Task to carry out -> All that is needed is the run of lines from the top of the entries to the line with "<span>fdk-*-event-publisher</span>", that line included, repeated exactly and free of pictures.

*** Opening The data ***

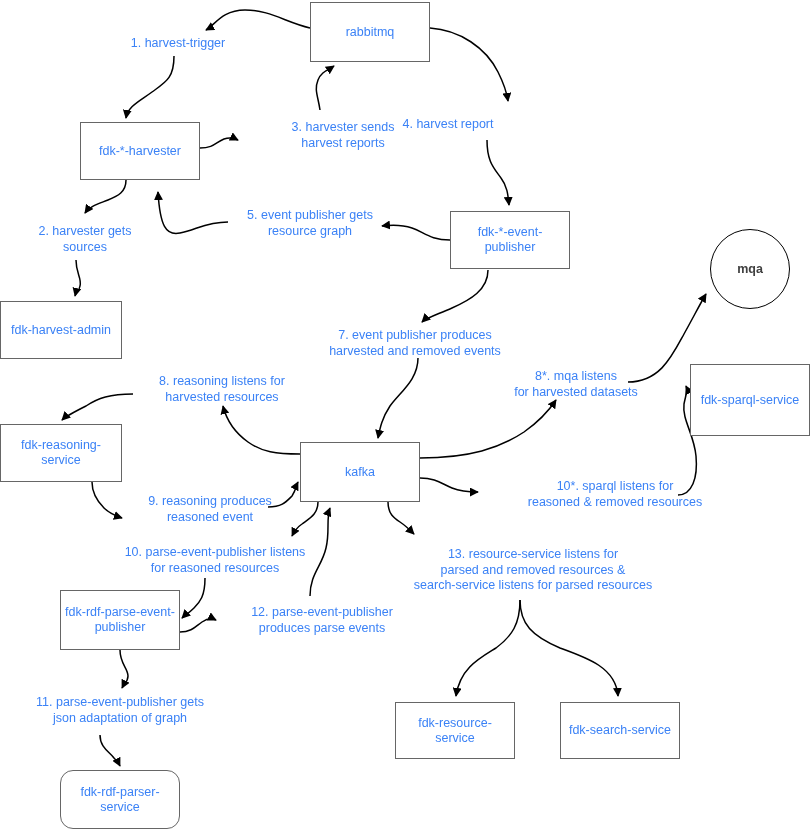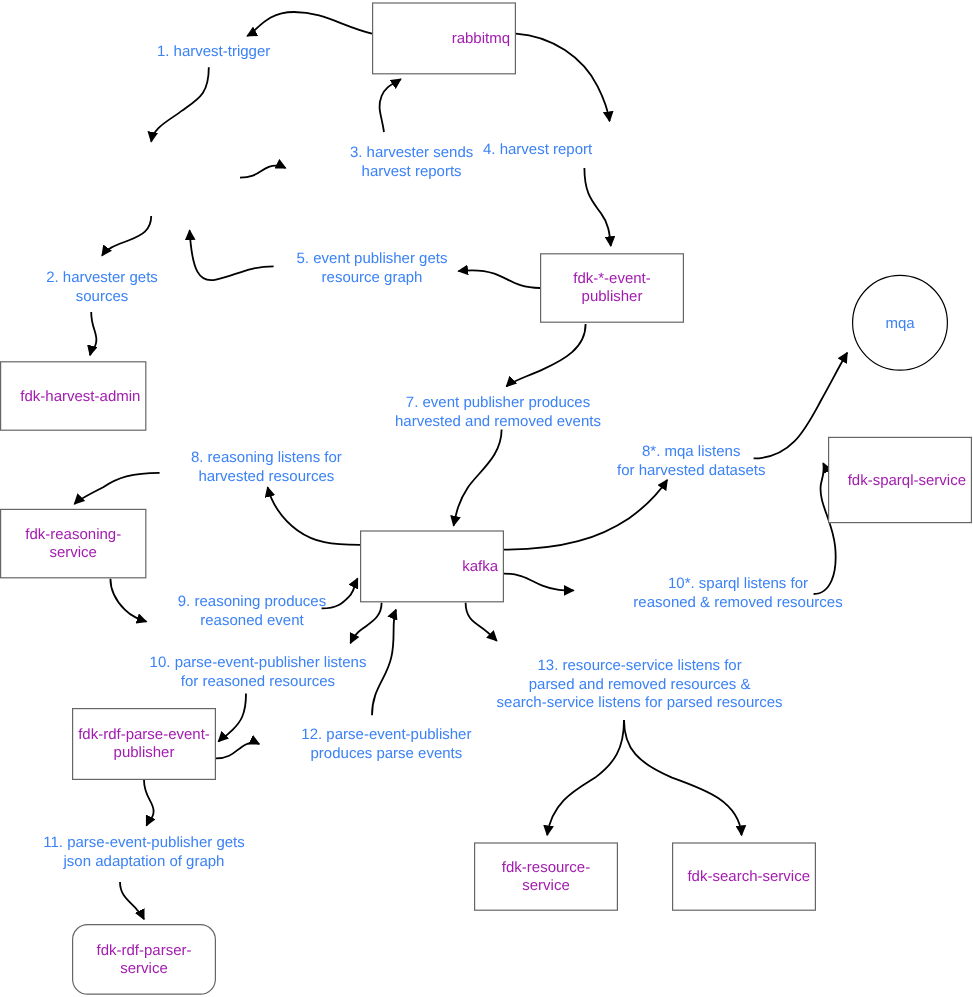--- a/index.html
+++ b/index.html
@@ -32,11 +32,11 @@
     background: #ffffff;
     display: flex;
     align-items: center;
-    justify-content: flex-end;
+    justify-content: center;
     text-align: center;
     font-size: 12.5px;
     line-height: 15px;
-    color: #a21caf;
+    color: #3b82f6;
     padding: 2px 4px;
   }
   .node-circle {

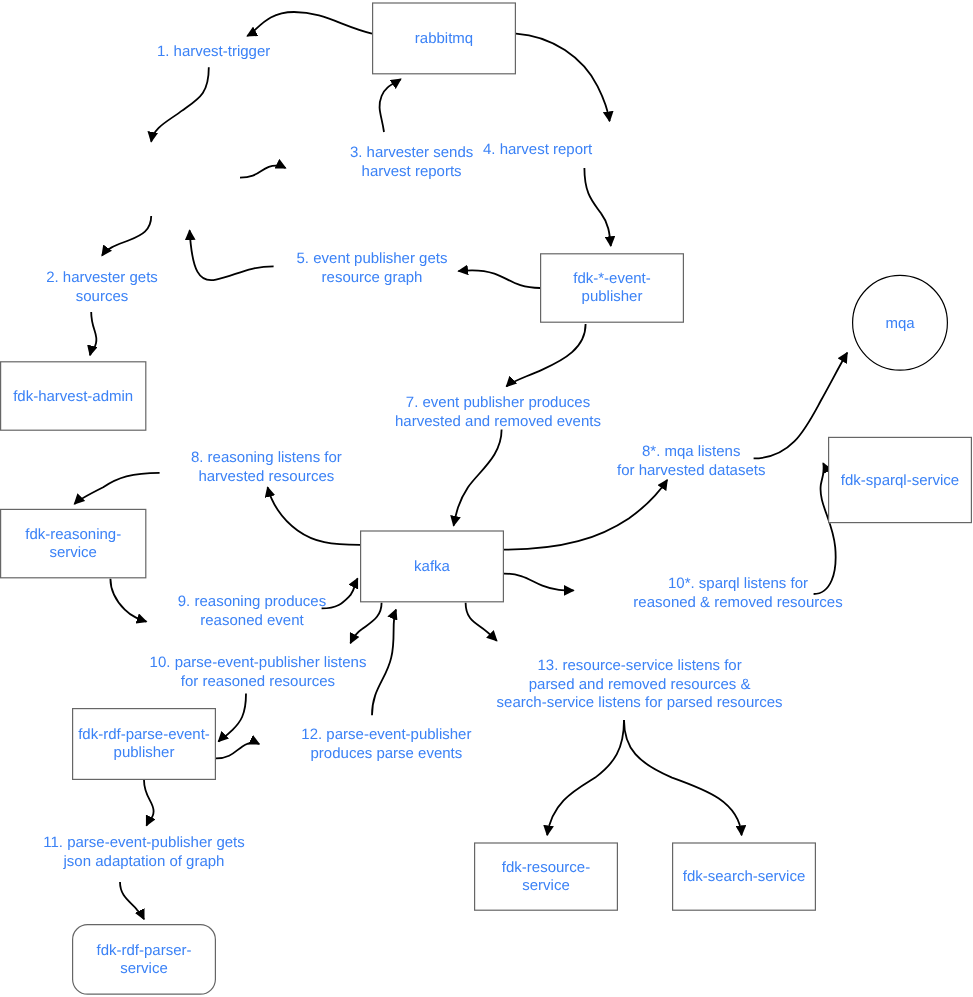--- a/index.html
+++ b/index.html
@@ -142,6 +142,9 @@
     <span>rabbitmq</span>
   </div>
 
+  <div class="node-box" style="left:80px; top:122px; width:120px; height:58px;">
+    <span>fdk-*-harvester</span>
+  </div>
 
   <div class="node-box" style="left:450px; top:211px; width:120px; height:58px;">
     <span>fdk-*-event-publisher</span>

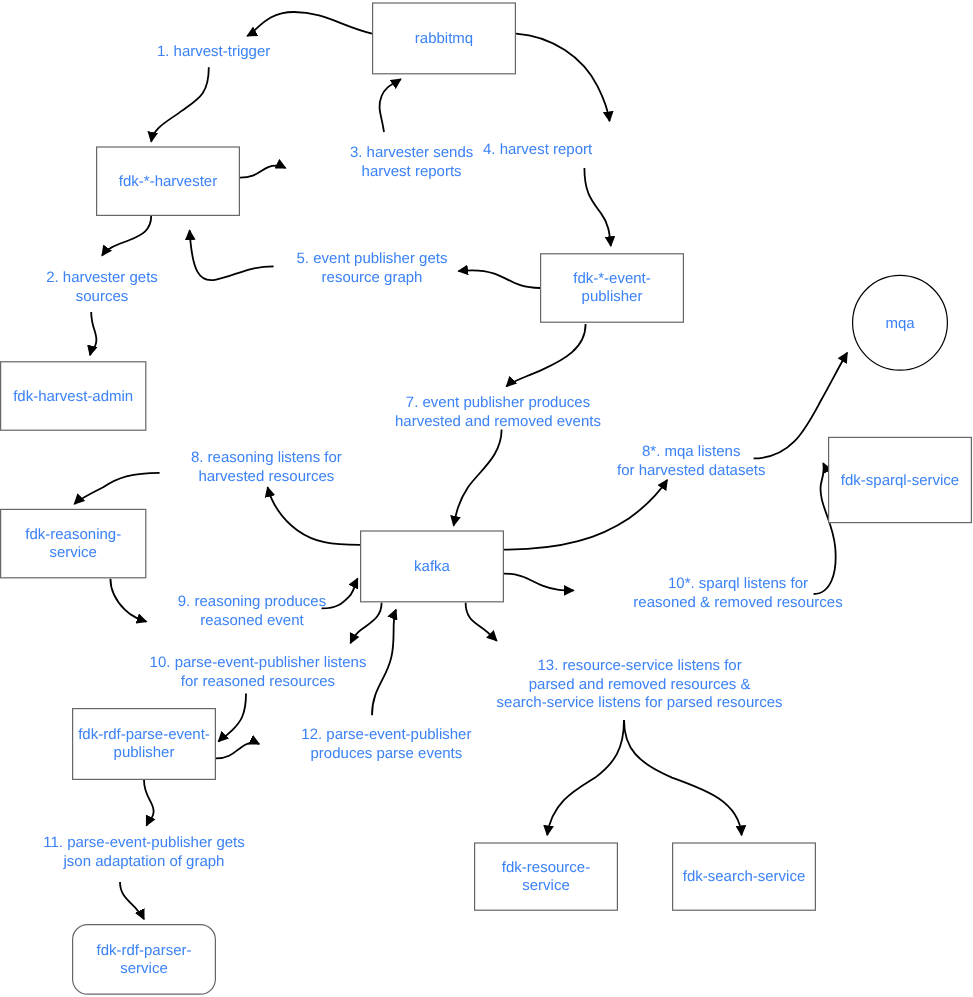--- a/index.html
+++ b/index.html
@@ -51,7 +51,8 @@
     text-align: center;
     font-size: 12.5px;
     line-height: 15px;
-    color: #3b82f6;
+    color: #404040;
+    font-weight: bold;
   }
   .edge-label {
     position: absolute;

*** Closing The data ***

Solution to the problem ->
--- a/index.html
+++ b/index.html
@@ -32,11 +32,11 @@
     background: #ffffff;
     display: flex;
     align-items: center;
-    justify-content: flex-end;
+    justify-content: center;
     text-align: center;
     font-size: 12.5px;
     line-height: 15px;
-    color: #a21caf;
+    color: #3b82f6;
     padding: 2px 4px;
   }
   .node-circle {

--- a/index.html
+++ b/index.html
@@ -142,6 +142,9 @@
     <span>rabbitmq</span>
   </div>
 
+  <div class="node-box" style="left:80px; top:122px; width:120px; height:58px;">
+    <span>fdk-*-harvester</span>
+  </div>
 
   <div class="node-box" style="left:450px; top:211px; width:120px; height:58px;">
     <span>fdk-*-event-publisher</span>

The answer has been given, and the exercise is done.